Lift out each line of the data that holds "with".

(Information given):
= Beginning of Section =

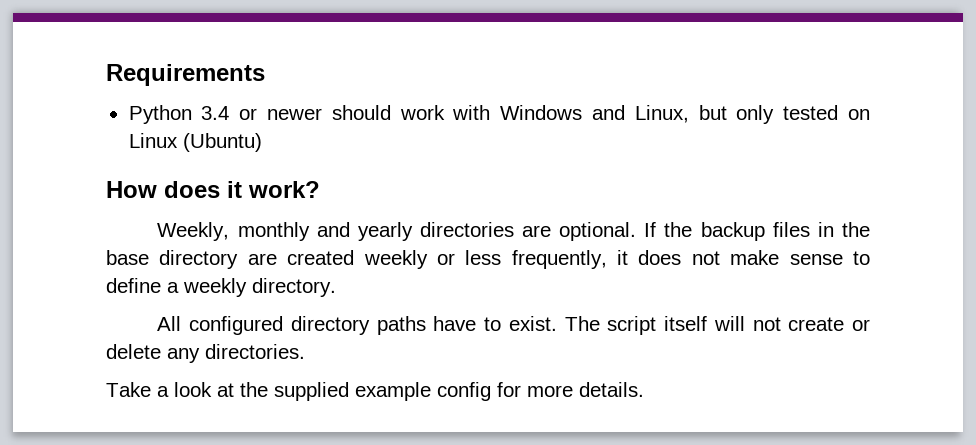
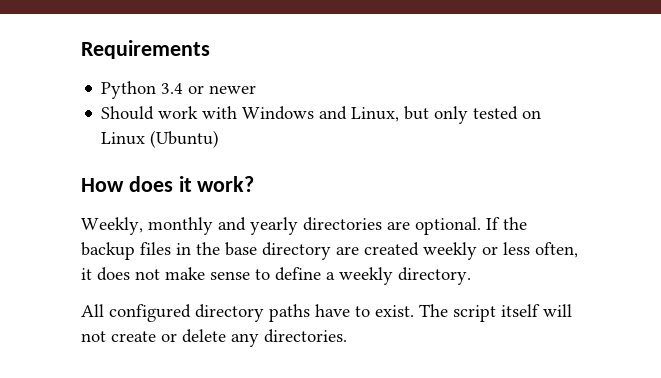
[331,105,391,120] should -> [101,106,155,120] // Should
[511,250,607,269] frequently, -> [535,242,578,258] often,
[106,382,644,401] // Take a look at the supplied example config for more details. -> (347, 336) none

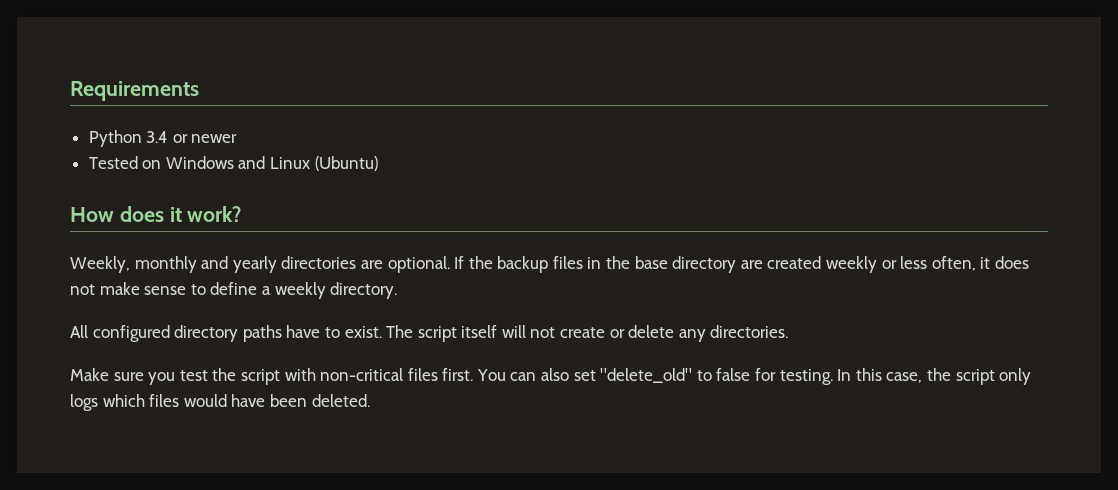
[101,106,542,124] Should work with Windows and Linux, but only tested on -> [88,156,266,169] Tested on Windows and
(347, 336) none -> [70,368,1032,385] [70,394,370,411] // Make sure you test the script with non-critical files first. You can also set "delete_old" to false for testing. In this case, the script only logs which files would have been deleted.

= End of Section =

(Exercise answer):
[101,106,542,124] Should work with Windows and Linux, but only tested on -> [88,156,266,169] Tested on Windows and
(347, 336) none -> [70,368,1032,385] [70,394,370,411] // Make sure you test the script with non-critical files first. You can also set "delete_old" to false for testing. In this case, the script only logs which files would have been deleted.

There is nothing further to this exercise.